## Work to complete
Establish the number of lines below that contain the string "bottom". State that number alone.

===== Task input =====

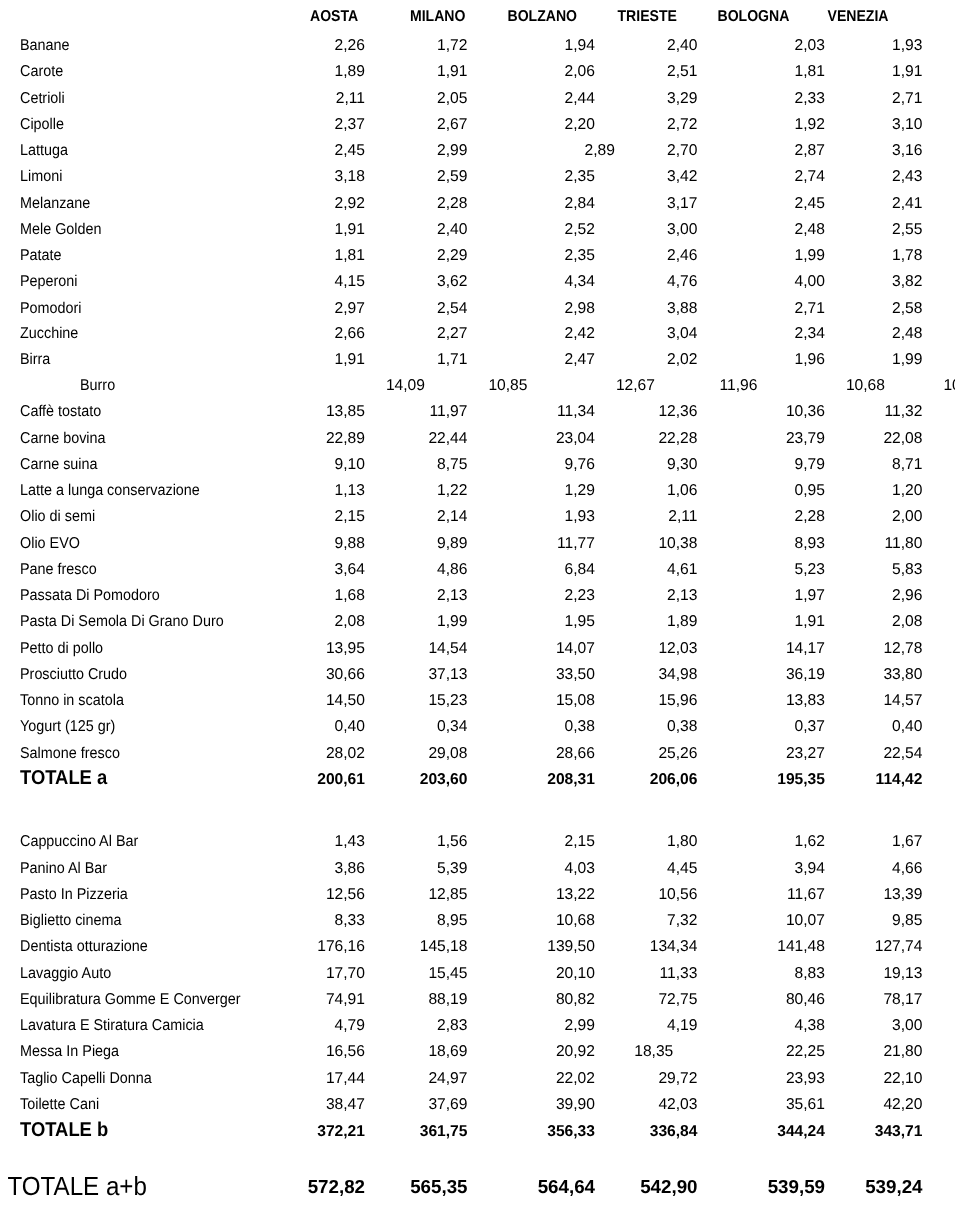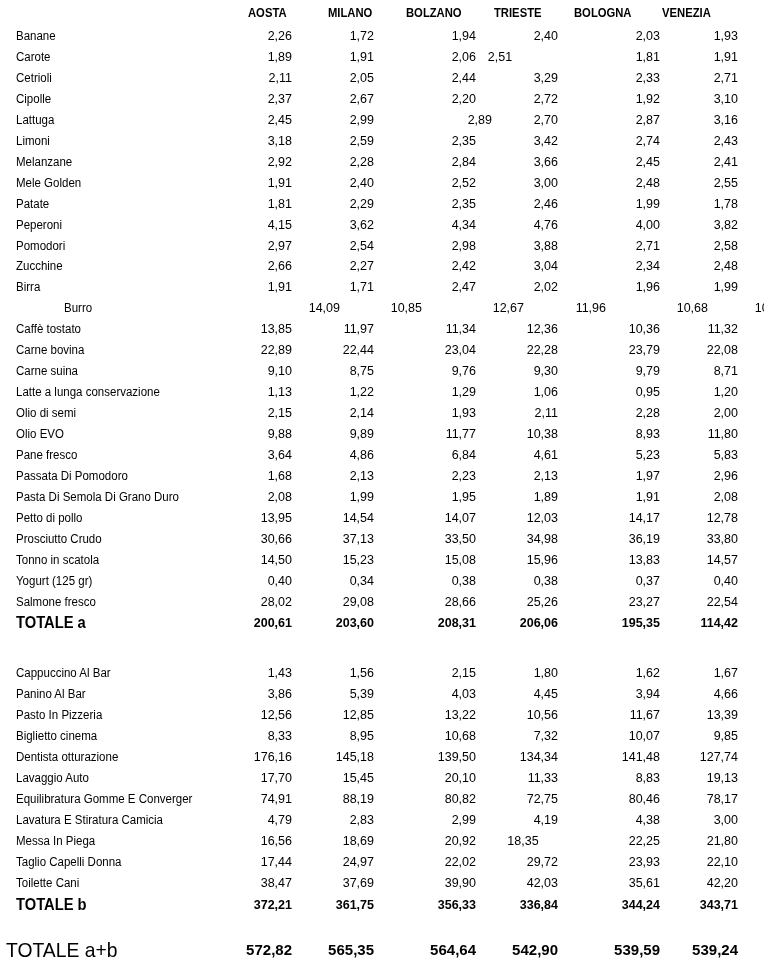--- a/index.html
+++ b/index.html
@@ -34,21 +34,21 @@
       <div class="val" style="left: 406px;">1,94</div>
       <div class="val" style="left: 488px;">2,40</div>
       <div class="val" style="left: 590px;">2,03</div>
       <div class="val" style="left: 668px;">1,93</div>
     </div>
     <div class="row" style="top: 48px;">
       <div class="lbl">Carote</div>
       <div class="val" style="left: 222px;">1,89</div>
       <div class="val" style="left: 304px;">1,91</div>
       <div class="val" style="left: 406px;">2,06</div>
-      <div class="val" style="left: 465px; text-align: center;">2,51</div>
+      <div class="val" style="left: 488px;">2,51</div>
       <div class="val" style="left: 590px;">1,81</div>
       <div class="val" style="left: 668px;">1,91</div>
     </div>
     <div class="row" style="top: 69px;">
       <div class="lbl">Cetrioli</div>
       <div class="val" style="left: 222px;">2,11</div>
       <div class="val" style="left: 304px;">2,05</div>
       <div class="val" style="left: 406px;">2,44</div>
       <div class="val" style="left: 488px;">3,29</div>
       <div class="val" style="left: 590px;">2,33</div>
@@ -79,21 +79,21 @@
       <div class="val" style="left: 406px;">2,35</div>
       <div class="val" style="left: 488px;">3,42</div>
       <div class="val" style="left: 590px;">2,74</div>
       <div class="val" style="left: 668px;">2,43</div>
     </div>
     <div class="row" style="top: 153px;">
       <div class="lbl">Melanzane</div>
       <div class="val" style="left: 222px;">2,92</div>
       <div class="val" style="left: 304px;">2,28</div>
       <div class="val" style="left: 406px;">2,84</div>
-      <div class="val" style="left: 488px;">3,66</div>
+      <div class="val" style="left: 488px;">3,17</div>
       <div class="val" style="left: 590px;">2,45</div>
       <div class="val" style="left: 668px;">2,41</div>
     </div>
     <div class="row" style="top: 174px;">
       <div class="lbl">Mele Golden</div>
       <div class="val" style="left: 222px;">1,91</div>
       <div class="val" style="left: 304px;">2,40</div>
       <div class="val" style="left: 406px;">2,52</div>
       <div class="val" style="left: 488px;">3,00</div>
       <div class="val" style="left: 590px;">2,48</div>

=====
===== Task input =====

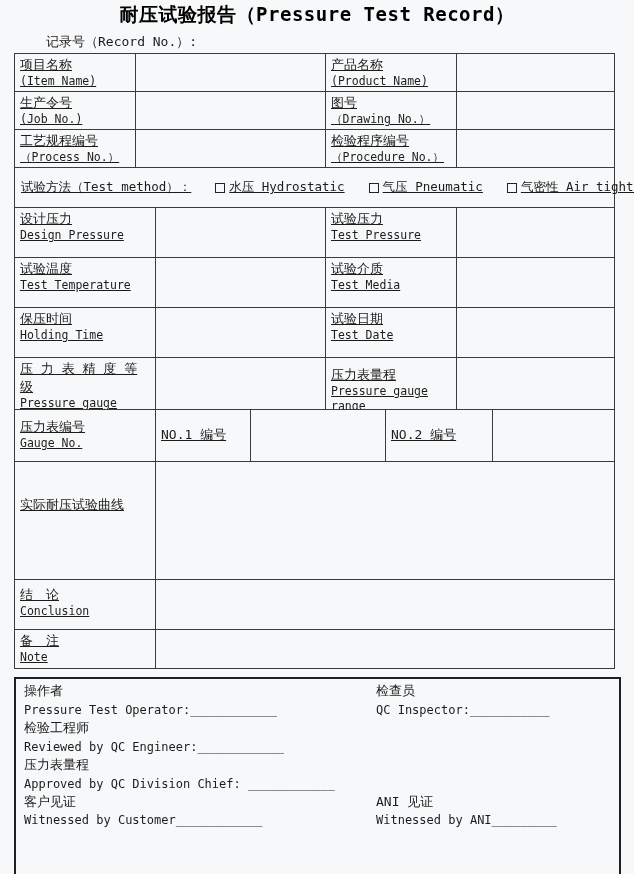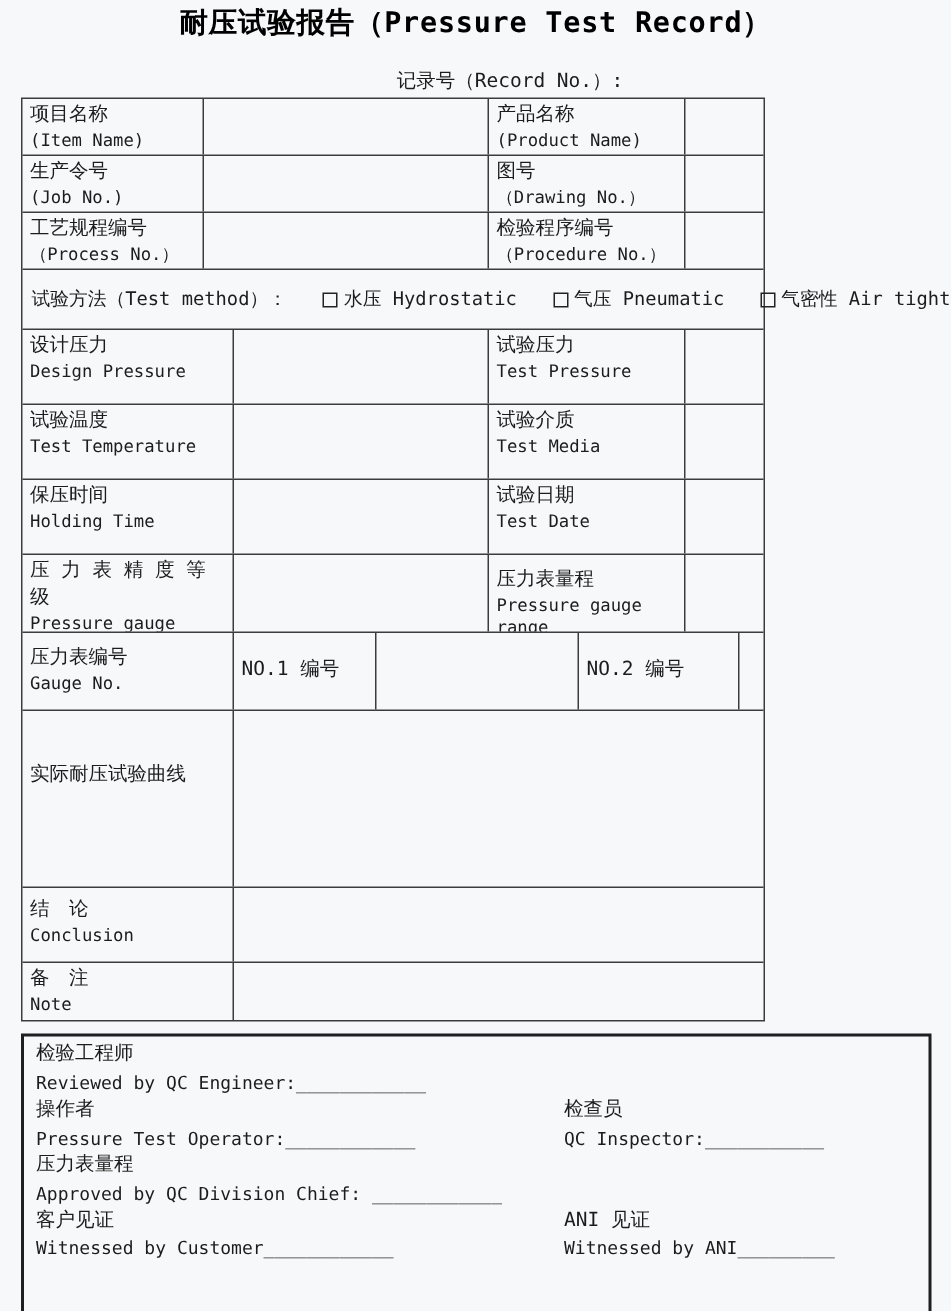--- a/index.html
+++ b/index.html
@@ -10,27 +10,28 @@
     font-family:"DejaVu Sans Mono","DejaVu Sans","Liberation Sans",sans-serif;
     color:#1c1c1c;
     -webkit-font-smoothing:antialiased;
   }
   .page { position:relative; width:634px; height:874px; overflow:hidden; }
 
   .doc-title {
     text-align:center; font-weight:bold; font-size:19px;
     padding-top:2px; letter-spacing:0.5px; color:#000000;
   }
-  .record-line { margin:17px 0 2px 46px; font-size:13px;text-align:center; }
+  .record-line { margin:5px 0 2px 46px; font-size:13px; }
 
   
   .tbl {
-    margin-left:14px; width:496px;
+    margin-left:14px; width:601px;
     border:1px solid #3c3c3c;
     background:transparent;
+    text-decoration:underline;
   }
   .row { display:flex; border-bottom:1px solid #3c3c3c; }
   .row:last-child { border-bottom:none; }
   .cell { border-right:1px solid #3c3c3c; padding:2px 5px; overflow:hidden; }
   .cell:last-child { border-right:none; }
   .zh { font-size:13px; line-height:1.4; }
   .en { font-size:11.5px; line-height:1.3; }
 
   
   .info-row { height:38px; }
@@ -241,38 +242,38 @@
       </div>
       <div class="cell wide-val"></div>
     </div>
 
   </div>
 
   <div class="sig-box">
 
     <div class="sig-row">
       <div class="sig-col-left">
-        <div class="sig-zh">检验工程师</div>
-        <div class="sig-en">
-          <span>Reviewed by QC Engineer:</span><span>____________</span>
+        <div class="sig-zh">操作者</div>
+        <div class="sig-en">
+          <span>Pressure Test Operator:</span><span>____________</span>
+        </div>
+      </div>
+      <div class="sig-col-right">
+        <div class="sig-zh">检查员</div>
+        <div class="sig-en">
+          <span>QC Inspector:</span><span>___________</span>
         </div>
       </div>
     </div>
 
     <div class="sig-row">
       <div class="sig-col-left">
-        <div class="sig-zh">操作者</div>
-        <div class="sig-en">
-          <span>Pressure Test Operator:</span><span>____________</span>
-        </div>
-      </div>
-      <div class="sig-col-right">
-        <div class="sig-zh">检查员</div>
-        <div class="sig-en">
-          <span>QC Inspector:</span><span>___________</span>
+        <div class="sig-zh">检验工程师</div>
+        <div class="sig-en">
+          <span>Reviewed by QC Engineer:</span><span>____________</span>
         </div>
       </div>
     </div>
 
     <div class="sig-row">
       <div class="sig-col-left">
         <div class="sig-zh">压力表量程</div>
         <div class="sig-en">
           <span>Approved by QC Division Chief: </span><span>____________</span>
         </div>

=====
===== Task input =====

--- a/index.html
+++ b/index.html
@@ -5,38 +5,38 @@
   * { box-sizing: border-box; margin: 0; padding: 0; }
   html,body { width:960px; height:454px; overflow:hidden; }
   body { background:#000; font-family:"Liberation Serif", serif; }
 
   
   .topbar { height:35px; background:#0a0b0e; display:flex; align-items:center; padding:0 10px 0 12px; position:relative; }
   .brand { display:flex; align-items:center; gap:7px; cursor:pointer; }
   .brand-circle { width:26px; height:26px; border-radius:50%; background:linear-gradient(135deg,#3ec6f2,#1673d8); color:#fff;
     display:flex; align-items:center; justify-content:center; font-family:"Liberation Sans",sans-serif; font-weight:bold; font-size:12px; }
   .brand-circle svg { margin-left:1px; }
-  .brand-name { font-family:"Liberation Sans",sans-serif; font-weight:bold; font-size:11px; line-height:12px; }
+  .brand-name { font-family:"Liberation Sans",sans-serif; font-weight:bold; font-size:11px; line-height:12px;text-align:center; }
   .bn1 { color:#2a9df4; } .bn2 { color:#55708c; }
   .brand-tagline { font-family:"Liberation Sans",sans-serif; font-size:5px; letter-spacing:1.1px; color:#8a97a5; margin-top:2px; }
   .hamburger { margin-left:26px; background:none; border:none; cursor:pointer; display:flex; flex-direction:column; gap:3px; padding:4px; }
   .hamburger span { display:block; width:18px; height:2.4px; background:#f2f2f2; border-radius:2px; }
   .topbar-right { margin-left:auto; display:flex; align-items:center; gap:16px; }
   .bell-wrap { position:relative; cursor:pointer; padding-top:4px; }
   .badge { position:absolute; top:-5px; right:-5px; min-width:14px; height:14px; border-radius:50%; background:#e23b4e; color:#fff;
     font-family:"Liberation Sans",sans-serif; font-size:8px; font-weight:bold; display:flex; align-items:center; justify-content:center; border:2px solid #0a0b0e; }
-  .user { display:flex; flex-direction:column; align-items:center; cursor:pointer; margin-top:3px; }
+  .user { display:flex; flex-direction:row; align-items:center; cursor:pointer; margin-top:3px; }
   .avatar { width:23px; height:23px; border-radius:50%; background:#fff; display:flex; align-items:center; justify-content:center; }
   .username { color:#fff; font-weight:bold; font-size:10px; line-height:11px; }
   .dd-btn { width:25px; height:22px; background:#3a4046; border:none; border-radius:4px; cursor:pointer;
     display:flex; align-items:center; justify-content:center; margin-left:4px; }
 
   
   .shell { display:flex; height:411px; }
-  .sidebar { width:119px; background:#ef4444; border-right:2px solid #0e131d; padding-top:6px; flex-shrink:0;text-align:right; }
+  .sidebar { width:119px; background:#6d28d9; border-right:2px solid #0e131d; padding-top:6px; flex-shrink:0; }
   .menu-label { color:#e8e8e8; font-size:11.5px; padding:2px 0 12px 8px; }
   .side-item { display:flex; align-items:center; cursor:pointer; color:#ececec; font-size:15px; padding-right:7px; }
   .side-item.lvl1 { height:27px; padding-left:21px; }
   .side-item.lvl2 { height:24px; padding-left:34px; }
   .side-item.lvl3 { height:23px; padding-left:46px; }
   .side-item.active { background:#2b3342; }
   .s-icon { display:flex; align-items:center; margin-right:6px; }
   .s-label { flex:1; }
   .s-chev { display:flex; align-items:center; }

=====

## Finished exercise
2